Tuesday October 27, 2020 | Diablo Joe Reviews | Neal

"Redwood Massacre: Annihilation"
review by Diablo Joe



Redwood Massacre: Annihilation

2014’s “Redwood Massacre” was a pedestrian slasher film filled with the typical tropes of a group of young people heading into the woods, years following legendary killings, being picked off one-by-one by a silent, masked killer. It was indistinct, undistinguished, and obviously left enough unanswered questions to have warranted a sequel.

Six years in the making, and we have “Redwood Massacre: Annihilation,” a film that decides to honor its source material by altogether jettisoning almost everything established in the first film. Writer/director David Ryan Keith returns, as does the first film’s flannel-wearing, burlap-masked-sporting killer, as well as the sole survivor of the first picture. Other than that, we’re in entirely fresh territory with “Annihilation,” and, given the uninspired original, that must mean we’re making these changes for the good, right?

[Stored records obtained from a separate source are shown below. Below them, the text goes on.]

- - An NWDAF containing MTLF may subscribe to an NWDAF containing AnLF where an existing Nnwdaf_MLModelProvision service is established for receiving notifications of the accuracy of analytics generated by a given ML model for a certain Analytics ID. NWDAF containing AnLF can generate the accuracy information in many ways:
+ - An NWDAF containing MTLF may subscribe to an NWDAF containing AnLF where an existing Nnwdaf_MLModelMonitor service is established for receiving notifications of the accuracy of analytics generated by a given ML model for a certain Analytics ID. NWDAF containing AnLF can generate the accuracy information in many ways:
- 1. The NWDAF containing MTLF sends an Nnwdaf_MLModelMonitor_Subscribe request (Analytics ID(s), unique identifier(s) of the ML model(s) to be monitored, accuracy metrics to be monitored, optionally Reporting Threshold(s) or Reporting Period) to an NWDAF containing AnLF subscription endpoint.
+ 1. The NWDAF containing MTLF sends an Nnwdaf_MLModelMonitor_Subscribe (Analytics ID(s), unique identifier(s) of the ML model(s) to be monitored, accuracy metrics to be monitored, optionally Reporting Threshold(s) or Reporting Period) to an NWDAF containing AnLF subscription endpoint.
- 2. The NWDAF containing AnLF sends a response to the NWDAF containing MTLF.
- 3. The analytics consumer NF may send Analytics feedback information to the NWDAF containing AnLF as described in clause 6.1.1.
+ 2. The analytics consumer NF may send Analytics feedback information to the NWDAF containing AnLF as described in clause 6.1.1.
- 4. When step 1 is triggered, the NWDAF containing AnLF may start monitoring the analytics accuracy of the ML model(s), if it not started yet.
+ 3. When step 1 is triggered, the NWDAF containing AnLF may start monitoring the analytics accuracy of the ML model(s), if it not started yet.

Oh, where to start? So a young lady attempts to escape from our killer, still alive after our first film. She fails and is killed. Meanwhile, across town, wackadoodle Max (Grimm’s Damien Puckler) tortures Pamela, our first film’s surviving victim. He kills her. Max then approaches Tom Dempsey (Jon Campling), the father of our victim from the film’s opening. Tom has written a book about his daughter’s disappearance and the strange circumstances surrounding it. It seems the killer may be responsible for dozens of mysterious missing persons. Max convinces Tom that he has the answers the father is seeking. He has the killer’s burlap mask. Tom is confident that Max can lead him to his daughter’s killer. Tom’s other daughter Laura (Halloween 3/Hatchet’s Danielle Harris), is less trusting but still agrees to head into the wood searching for an abandoned RAF base Max claims is where he found the mask. They are joined by Jen (Terry Poe) and “protector” Gus (Gary Kaspar), a hulking, gun-toting macho beast.

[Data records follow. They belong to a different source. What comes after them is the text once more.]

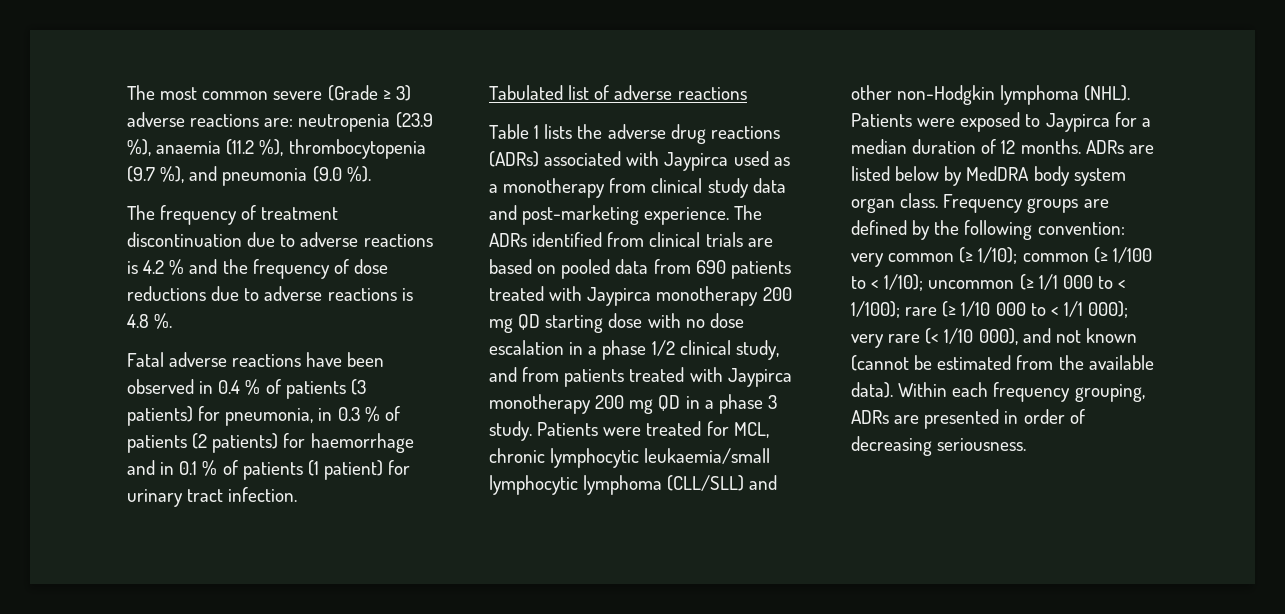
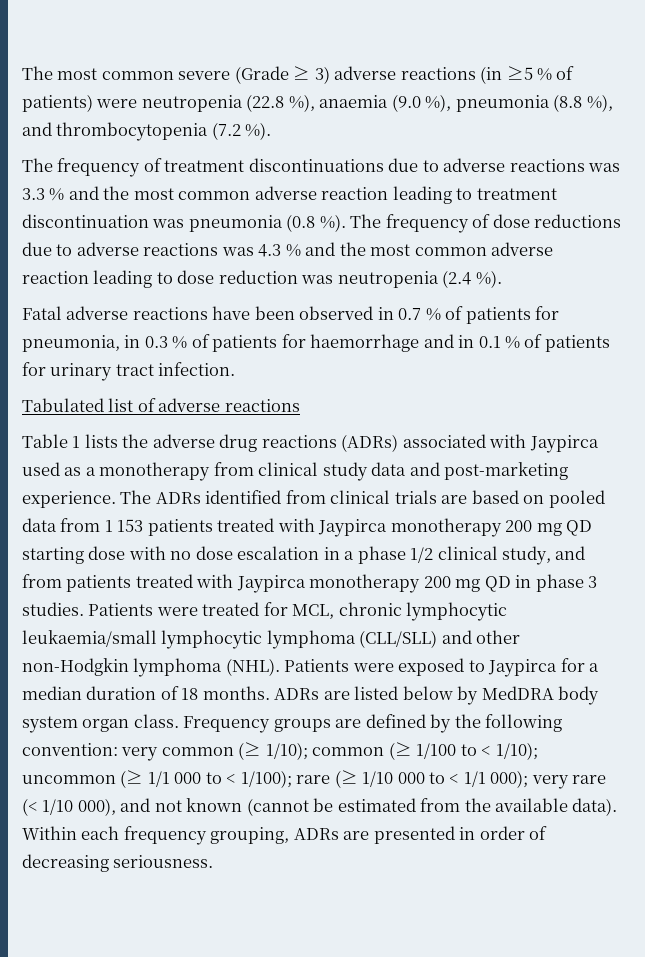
- The most common severe (Grade ≥ 3) adverse reactions are: neutropenia (23.9 %), anaemia (11.2 %), thrombocytopenia (9.7 %), and pneumonia (9.0 %).
+ The most common severe (Grade ≥ 3) adverse reactions (in ≥5 % of patients) were neutropenia (22.8 %), anaemia (9.0 %), pneumonia (8.8 %), and thrombocytopenia (7.2 %).
- The frequency of treatment discontinuation due to adverse reactions is 4.2 % and the frequency of dose reductions due to adverse reactions is 4.8 %.
+ The frequency of treatment discontinuations due to adverse reactions was 3.3 % and the most common adverse reaction leading to treatment discontinuation was pneumonia (0.8 %). The frequency of dose reductions due to adverse reactions was 4.3 % and the most common adverse reaction leading to dose reduction was neutropenia (2.4 %).
- Fatal adverse reactions have been observed in 0.4 % of patients (3 patients) for pneumonia, in 0.3 % of patients (2 patients) for haemorrhage and in 0.1 % of patients (1 patient) for urinary tract infection.
+ Fatal adverse reactions have been observed in 0.7 % of patients for pneumonia, in 0.3 % of patients for haemorrhage and in 0.1 % of patients for urinary tract infection.
- The ADRs identified from clinical trials are based on pooled data from 690 patients treated with Jaypirca monotherapy 200 mg QD starting dose with no dose escalation in a phase 1/2 clinical study, and from patients treated with Jaypirca monotherapy 200 mg QD in a phase 3 study.
+ The ADRs identified from clinical trials are based on pooled data from 1 153 patients treated with Jaypirca monotherapy 200 mg QD starting dose with no dose escalation in a phase 1/2 clinical study, and from patients treated with Jaypirca monotherapy 200 mg QD in phase 3 studies.
- Patients were exposed to Jaypirca for a median duration of 12 months.
+ Patients were exposed to Jaypirca for a median duration of 18 months.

And we’ve only barely begun our film.

Okay. So the concept of the original film taking place in the UK country is pretty much tossed away, despite the whole notion of a raid on an RAF outpost. Outside of the actress from the original film returning as Pamela, everyone has an unabashed American accent. Along with that seems to be a jettisoning of even the most basic logic and character development. Tropes exist merely to serve the advancement to the next scenario, common sense, or no.

Gus is the sort of uber-survivalist who can walk by just two windows of a vast house and proclaim, “There’s nobody here.” Supposed super-savvy badass Laura enters an underground bunker totally solo, armed with only the most pitiful flashlight, telling everyone else to stay above. The whole underground facility has modern tech only when it suits the story, but a 1940s switchboard (which functions like a short-wave radio) and creaky diesel generator otherwise. We encounter the mysterious Donna (Stephanie Lynn Styles), a research scientist lurking in the bunker, all frosted tips, boobs, and Botox. The whole place is littered with what appears to be dozens of fresh kills, still bloody. Max is some obsessive, sadistic killer on a mission that is never even hinted at, let alone explained.

Need one go on?

The one decent thing about “Redwood Massacre: Annihilation” rests on Danielle Harris’s shoulders. She at least gamely tries to give her character a go. It’s nowhere near enough.

If “Redwood Massacre: Annihilation” wants to establish its killer as a new horror icon, he would certainly need to be more than just a cool mask and an inclination to shrug his shoulders and twitch his head. While it may, on the surface, be a better made film than its predecessor, the original movie at least attempted to keep a basic story logic in order. This sequel doesn’t even try. It’s a jumble of weak ideas in search of a gullible audience.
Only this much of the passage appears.